Il lambrusco è il vino italiano più conosciuto al mondo. La sua fama iniziò a consolidarsi negli anni '70 del secolo scorso quando Gavioli, una delle cantine italiane più antiche, si rese conto che questo spumante poteva essere ben accolto negli Stati Uniti, dove il pubblico era abituato a consumare bevande gassate e leggere (come la Coca-Cola). Da allora, centinaia di aziende si sono aggiunte a questa produzione, emergendo alcuni intrusi in produzioni industriali, economiche e di scarsa qualità, che nemmeno lontanamente vedono il territorio italiano situato a nord-ovest della penisola, dove nasce questo vino.
Di fronte a questa valanga di sostituti di dubbia qualità, diverse Denominazione di origine controllata (D.O.C) garantiscono la sua provenienza: una di queste, la D.O.C. Lambrusco Mantovano, in Lombardia e le altre - la D.O.C. Lambrusco Grasparossa di Castelvetro, D.O.C. Lambrusco di Modena, D.O.C. Lambrusco Salamino di Santa Croce e D.O.C. Lambrusco di Sorbara-, nella regione Emilia-Romagna.
In quest'ultima, le cantine Paltrinieri producono lo spumante Paltrinieri Lambrusco di Sorbara Sant' Agata, esclusivamente con le uve della varietà lambrusco di Sorbara.
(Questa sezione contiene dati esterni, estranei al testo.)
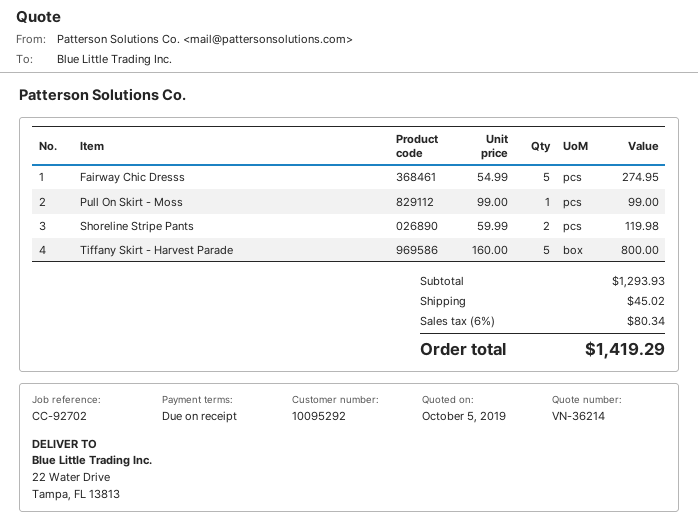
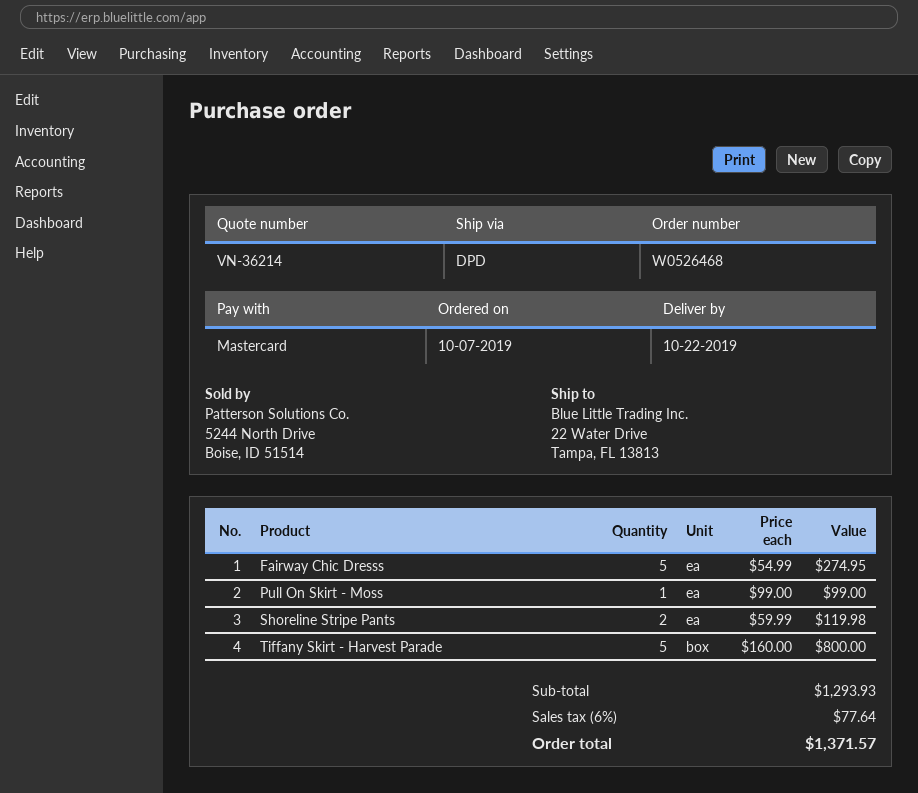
shipping: 45.02 -> none
tax: 6% = 80.34 -> 6% = 77.64
total: 1419.29 -> 1371.57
In particolare, queste cantine, fondate nel 1920, possiedono 17 ettari tra i fiumi Secchia e Panaro, nella provincia di Modena. Di questi, 15 ettari appartengono al vigneto 'Cristo', da cui provengono le uve per questo vino che è stato nominato in onore di Santa Agata, la patrona di Sorbara. Le viti crescono su un terreno franco-sabbioso e fresco (ricco di sostanze organiche) e influenzate da un clima continentale (inverni freddi, estati molto calde e primavere piovose).
Nella cantina Paltrinieri Lambrusco di Sorbara Sant' Agata viene pressato delicatamente e messo direttamente in vasca per effettuare la fermentazione alcolica. Dopo questo processo, il vino effettua una seconda fermentazione secondo il metodo Martinotti (conosciuto anche in Francia come metodo Charmat), dove il vino rifermenta in grandi serbatoi, chiamati autoclavi. Da lì il vino viene imbottigliato direttamente a basse pressioni, garantendo con questo processo la persistenza degli aromi fruttati e varietali del lambrusco di Sorbara.
Infine, non si può trascurare il rapporto qualità-prezzo, offrendo la possibilità di provare un autentico lambrusco senza spendere una fortuna. Così, non vale nemmeno la pena fermarsi a guardare le etichette dei lambruschi prefabbricati in vendita nei supermercati. Paltrinieri Lambrusco di Sorbara Sant' Agata è il modo migliore per conoscere la purezza e l'essenza dei veri lambruschi.